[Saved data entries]
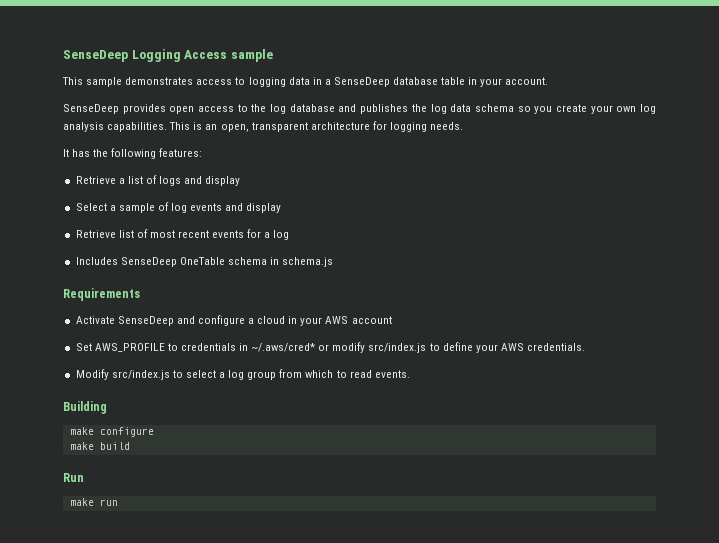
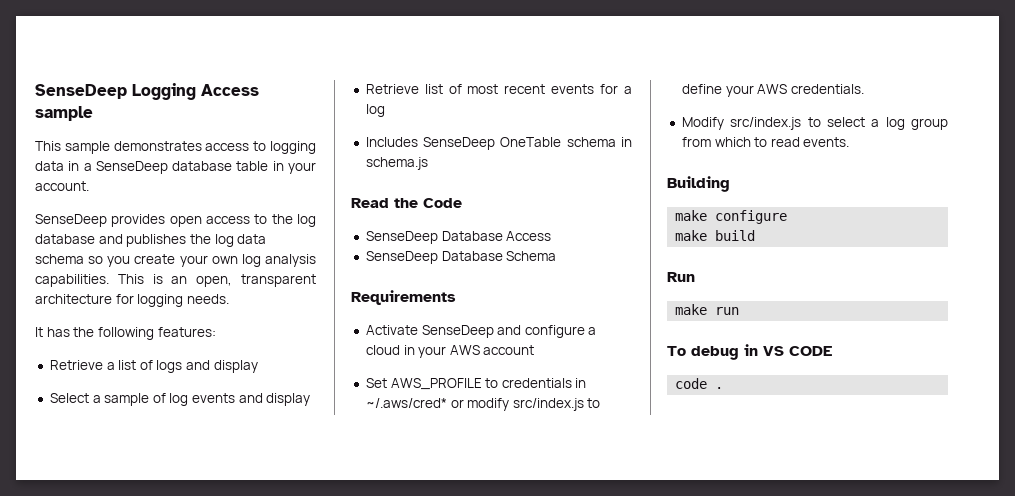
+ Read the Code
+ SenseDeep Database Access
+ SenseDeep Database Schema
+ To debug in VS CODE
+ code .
---
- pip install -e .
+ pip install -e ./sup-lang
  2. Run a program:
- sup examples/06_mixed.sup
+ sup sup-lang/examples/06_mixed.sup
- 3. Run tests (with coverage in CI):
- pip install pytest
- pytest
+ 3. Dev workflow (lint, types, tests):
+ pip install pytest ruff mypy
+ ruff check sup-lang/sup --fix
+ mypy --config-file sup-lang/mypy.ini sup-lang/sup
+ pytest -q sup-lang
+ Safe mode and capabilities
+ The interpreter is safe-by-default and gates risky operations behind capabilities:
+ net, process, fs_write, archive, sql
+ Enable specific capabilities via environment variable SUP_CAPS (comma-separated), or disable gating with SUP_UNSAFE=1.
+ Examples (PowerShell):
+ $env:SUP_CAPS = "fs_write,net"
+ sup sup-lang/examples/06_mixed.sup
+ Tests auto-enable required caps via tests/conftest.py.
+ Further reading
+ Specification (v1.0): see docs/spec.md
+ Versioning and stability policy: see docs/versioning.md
...
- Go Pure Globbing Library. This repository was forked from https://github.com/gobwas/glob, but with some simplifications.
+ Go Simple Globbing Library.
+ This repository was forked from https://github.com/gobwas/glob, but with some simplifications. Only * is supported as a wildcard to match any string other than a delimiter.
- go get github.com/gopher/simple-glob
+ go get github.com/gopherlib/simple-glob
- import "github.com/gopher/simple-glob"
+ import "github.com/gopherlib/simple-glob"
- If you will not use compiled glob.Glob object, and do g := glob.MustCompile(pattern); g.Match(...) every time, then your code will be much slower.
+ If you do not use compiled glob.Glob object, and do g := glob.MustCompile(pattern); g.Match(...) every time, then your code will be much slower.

**Task details:** Exactly how many lines of the records include "ruff"? Provide the number by itself.

**Completed task:** 2